Pittsburgh goalie Marc-Andre
Fleury, who stopped 44 shots, made several diving saves
throughout the final 10 minutes of the period to maintain the
three-goal lead. But Sharks forward Logan
Couture said he thought Fleury was not at his best Thursday.
"I don't think Fleury was that good
tonight," Couture said. "He gave up a lot of
rebounds and a lot of shots. He looked shaky."
Sharks coach Todd McLellan agreed that the Sharks
left several chances on the ice, but was more complimentary of
Fleury's play.
"I don't think we should kid ourselves
with many of those [shots]. Fleury did makes some really good saves,"
McLellan said. "We had some chances in and around the
blue paint, five maybe six legitimate ones, but let's not get tricked
by that number there. Their 28 or 30 they had, they made them count.
The shot totals that counted at the end of the night were the five
and the one, and we weren't even close."
Kris
Letang added an insurance goal when he wristed a puck through
traffic and past Stalock from the point 3:30 into the third. The
Penguins, who were without Evgeni
Malkin (second behind Crosby in the League scoring race) after he
left their morning skate Thursday with a lower-body injury, have gone
18-4-3 against Western Conference teams since the 2011-12 season and
have won five of their first seven games against West teams this
season. The loss to Pittsburgh was San Jose's second in regulation in
11 games against Eastern Conference teams this season.

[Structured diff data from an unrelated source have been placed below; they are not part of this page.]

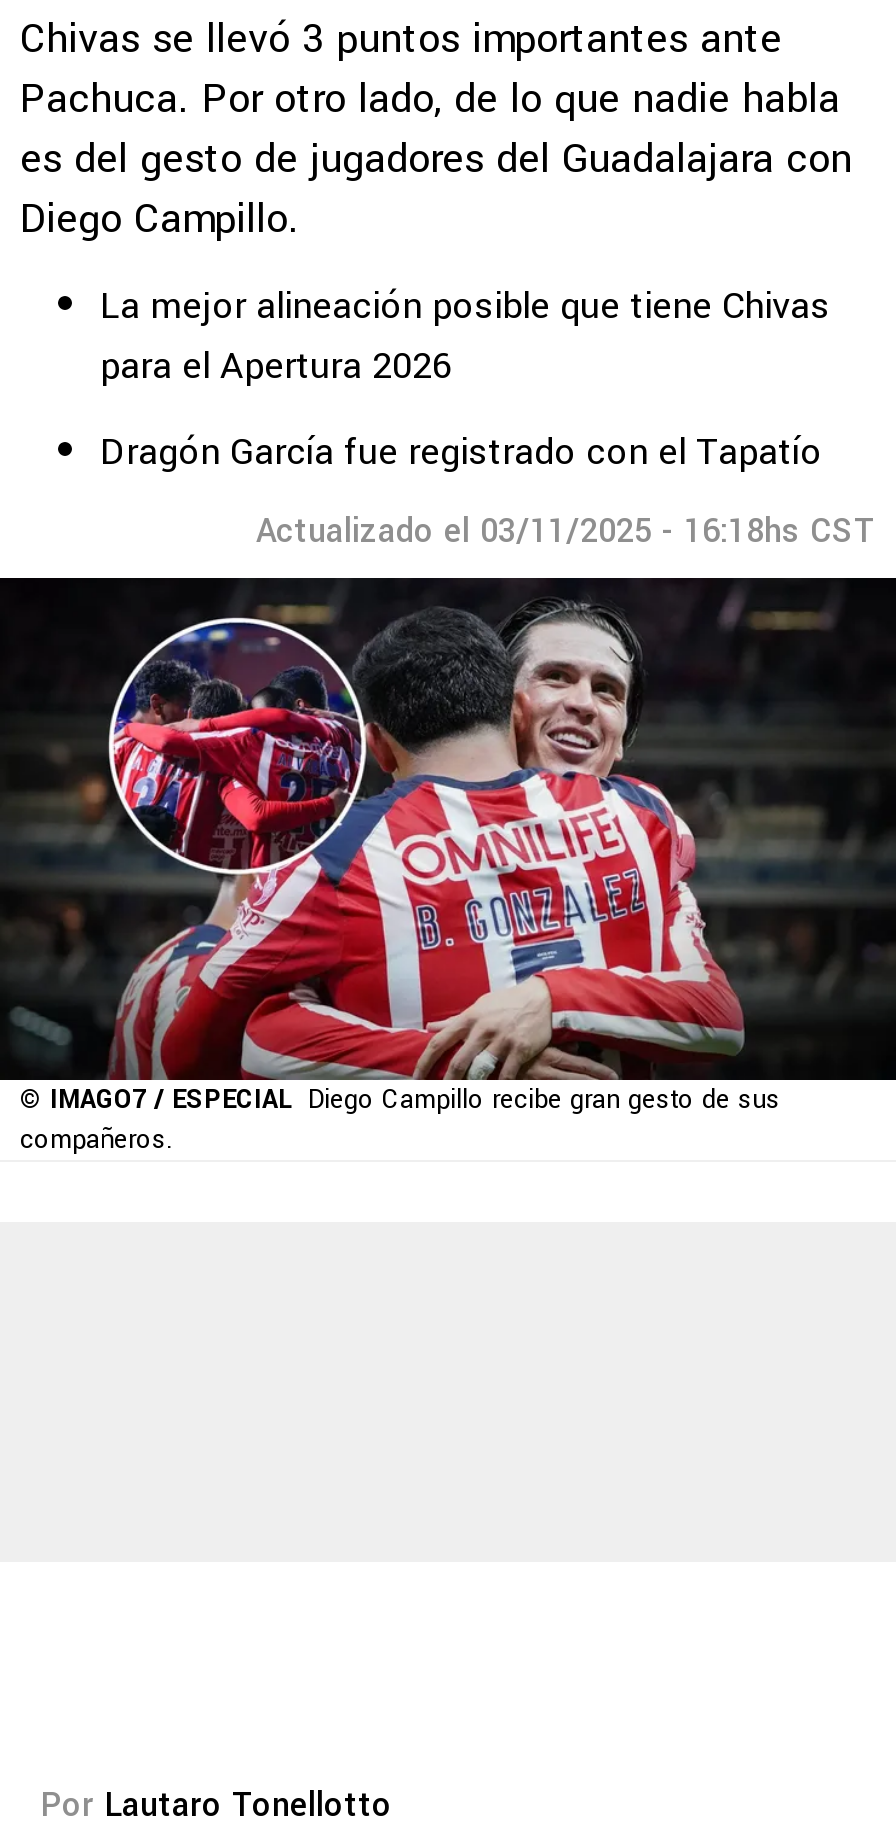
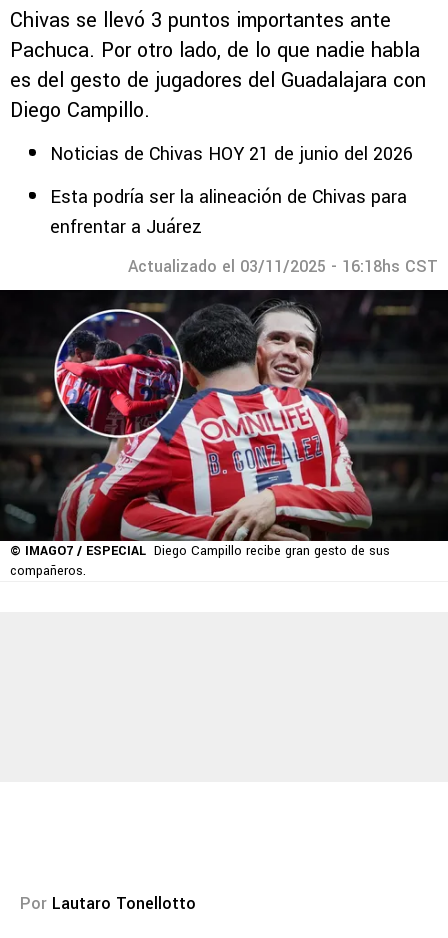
- La mejor alineación posible que tiene Chivas
- para el Apertura 2026
+ Noticias de Chivas HOY 21 de junio del 2026

- Dragón García fue registrado con el Tapatío
+ Esta podría ser la alineación de Chivas para
+ enfrentar a Juárez
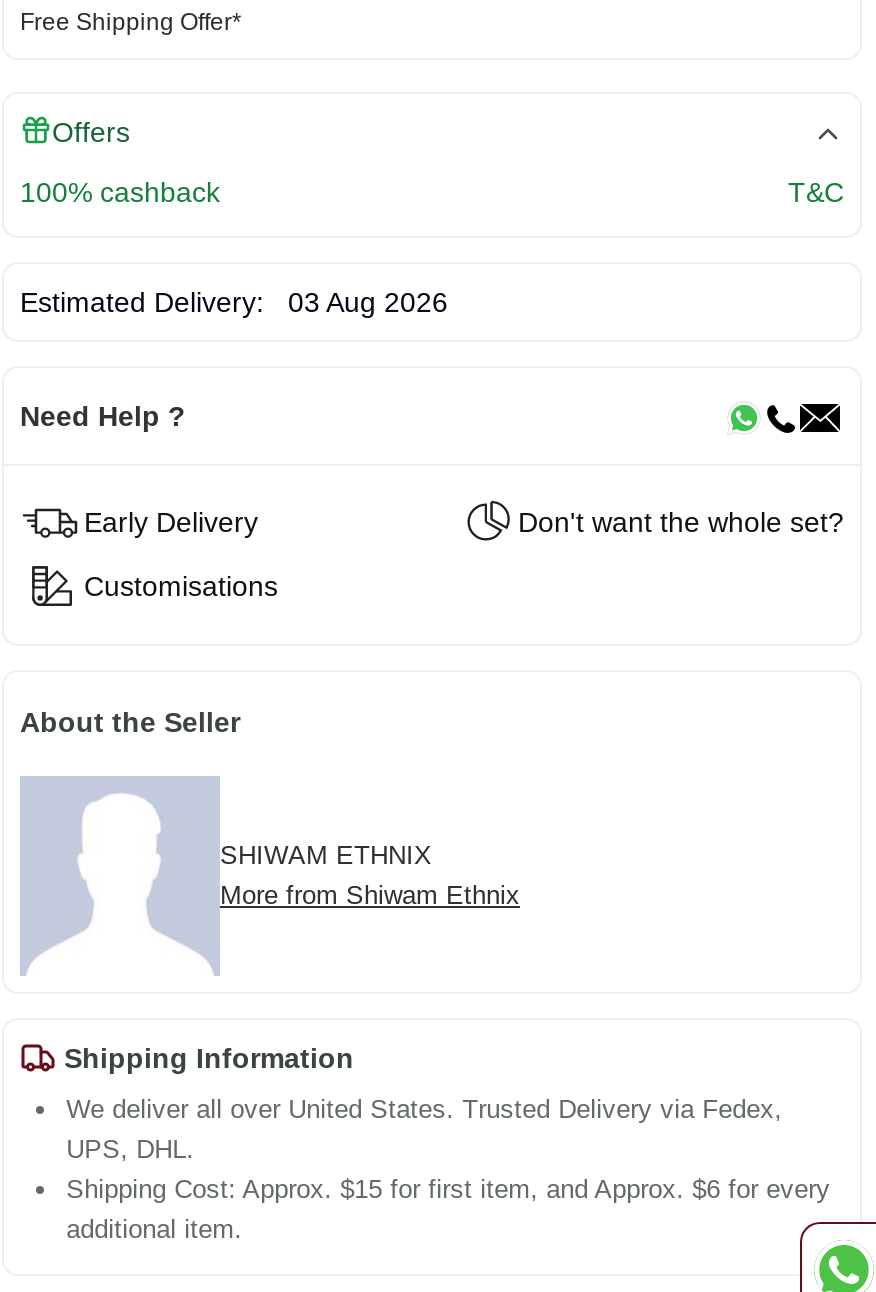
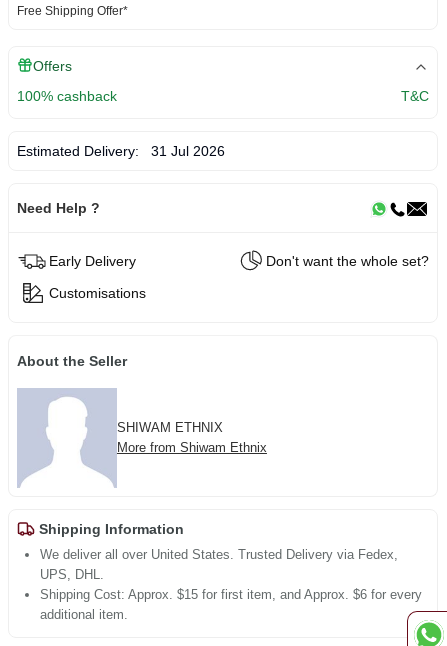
- Estimated Delivery: 03 Aug 2026
+ Estimated Delivery: 31 Jul 2026
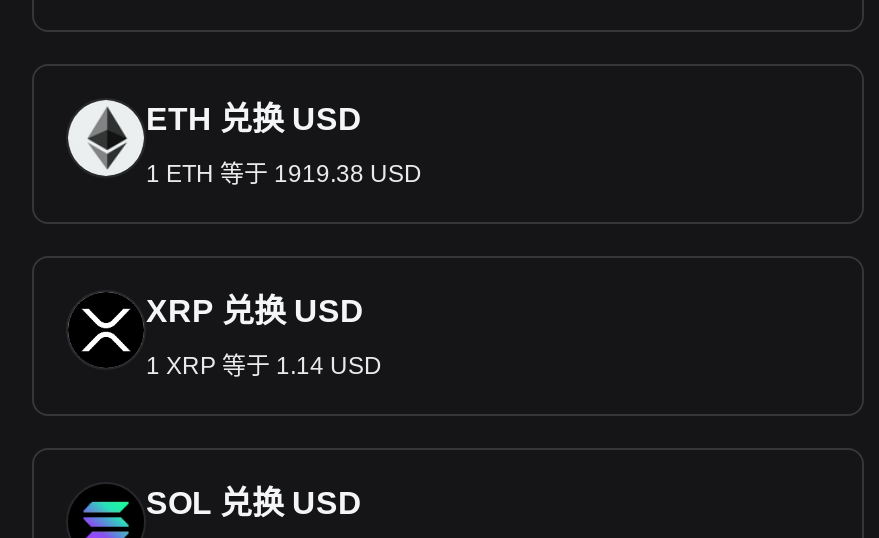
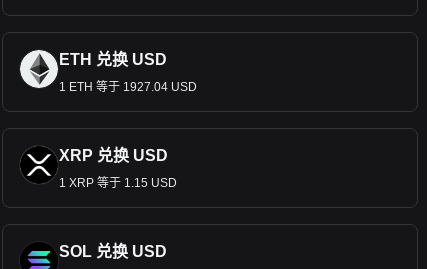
- 1 ETH 等于 1919.38 USD
+ 1 ETH 等于 1927.04 USD

- 1 XRP 等于 1.14 USD
+ 1 XRP 等于 1.15 USD
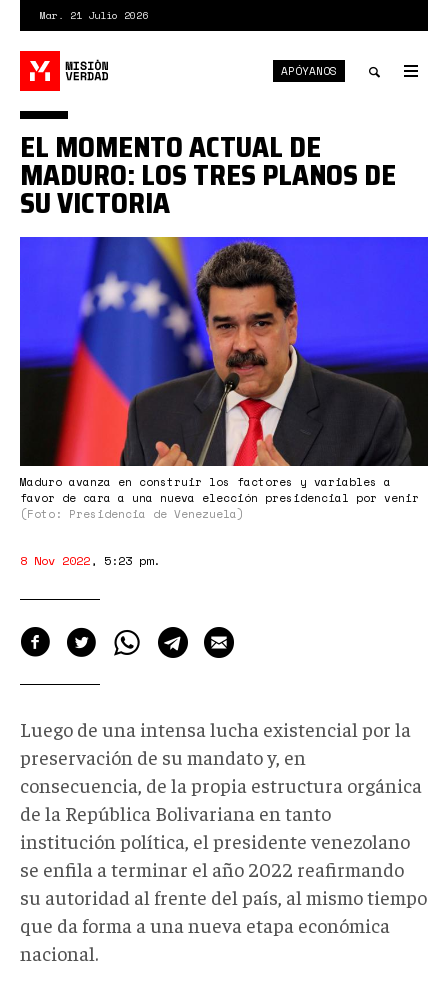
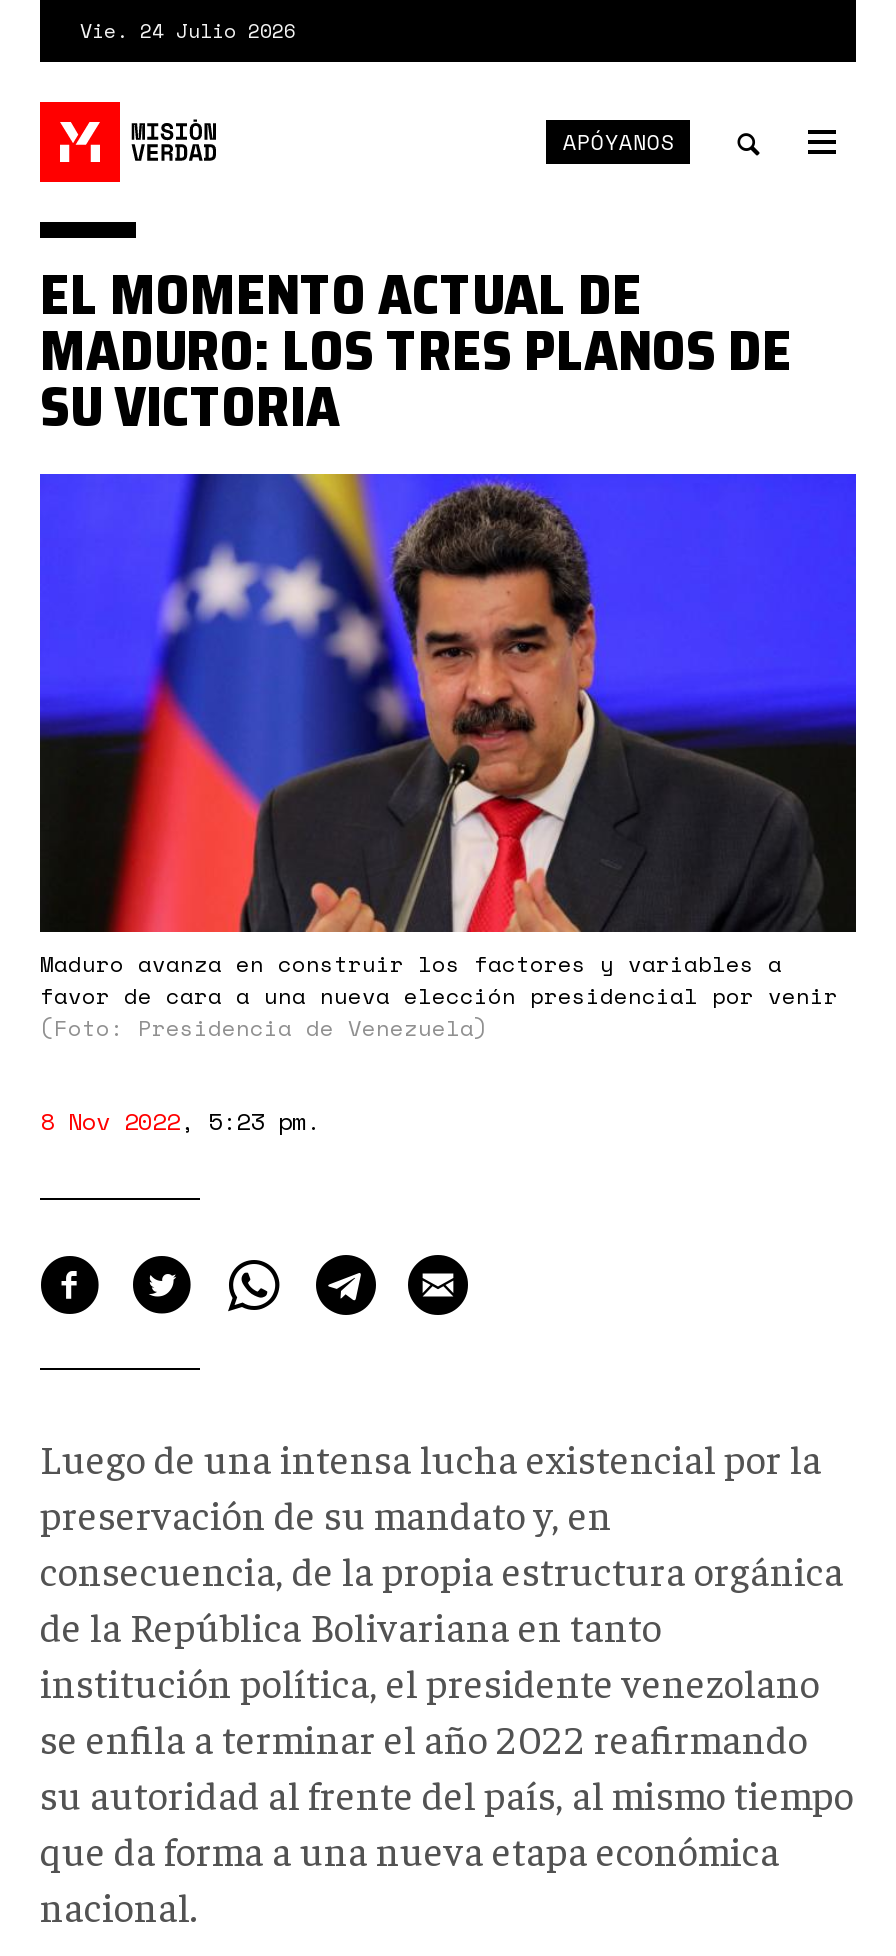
- Mar. 21 Julio 2026
+ Vie. 24 Julio 2026
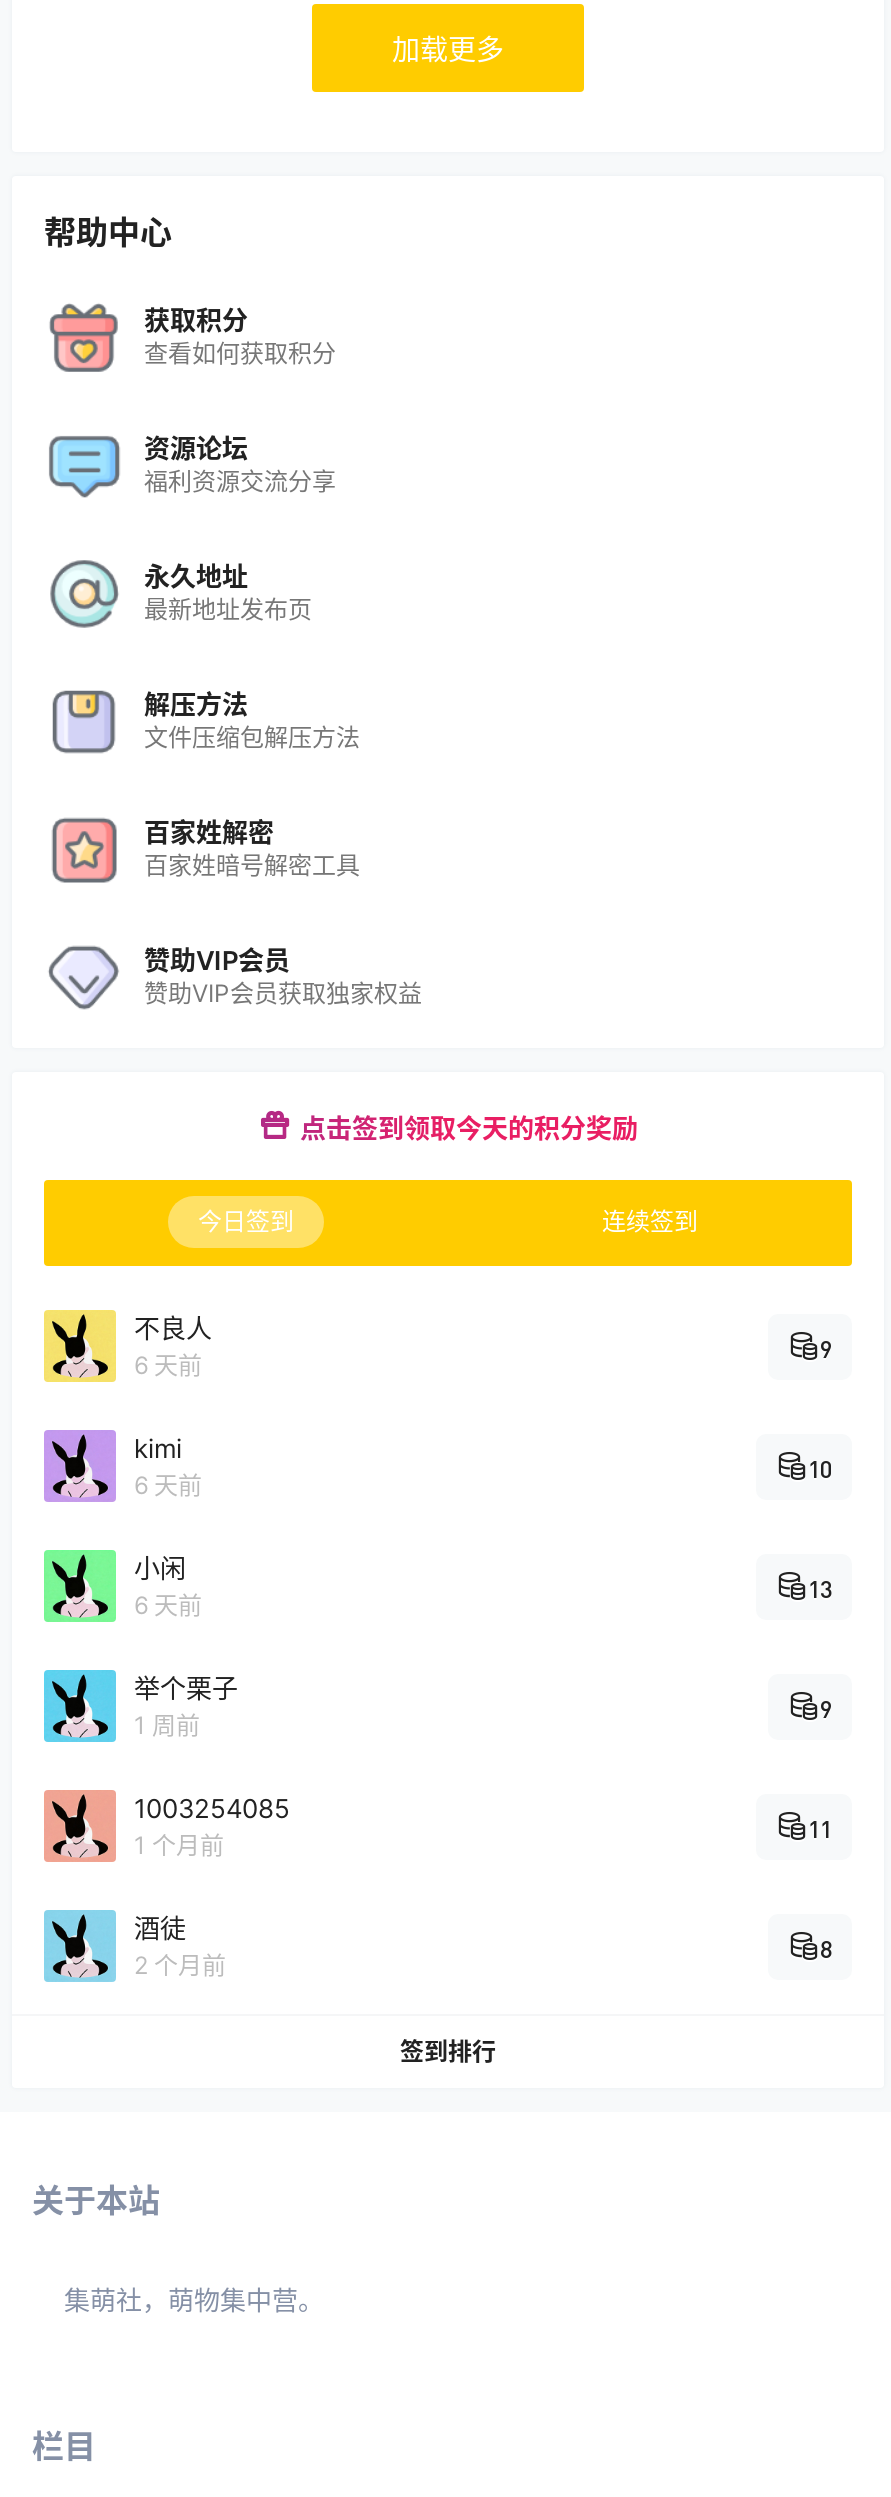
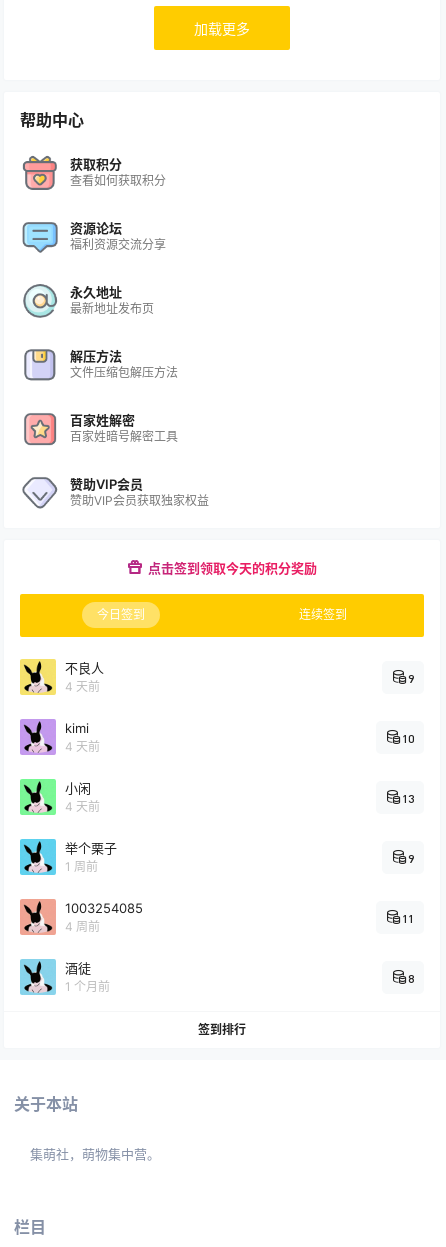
- 6 天前
+ 4 天前

- 6 天前
+ 4 天前

- 6 天前
+ 4 天前

- 1 个月前
+ 4 周前

- 2 个月前
+ 1 个月前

"Right from the first shift [in the
second], from that point on, they scored four in a row, and it's just
real, real tough to catch up from there," Sharks captain Joe
Thornton said. "In the second period, we just lost the
game."
Pittsburgh had the opening period's best scoring
chance during its first power play. Matt
Niskanen sent a snap shot ringing off the right post behind
Niemi. The puck was cleared before the Penguins could pounce on the
rebound. San Jose forward Tyler
Kennedy, who spent his first six seasons with Pittsburgh before
being traded during the 2013 NHL Draft, made an impact 1:48 into the
game when he sent Orpik to the ice with a heavy hit nine seconds
after Orpik lowered his shoulder on Kennedy. Orpik retaliated with
two equally devastating hits throughout the rest of the period. It
was Kennedy's 400th NHL game. Pittsburgh led in hits 18-10 after the
first period, which is when McLellan said he thought the Sharks began
to allow the game to slip away.
"I go to the first period. Before we even
got to the second, I didn't think we established ourselves in a speed
game or even in a compete game," McLellan said. "They
had their nose over the puck a lot more than we did. They fought for
ice, and they fought for loose pucks a lot stronger than we did. We
got away with it in the first, but not in the second."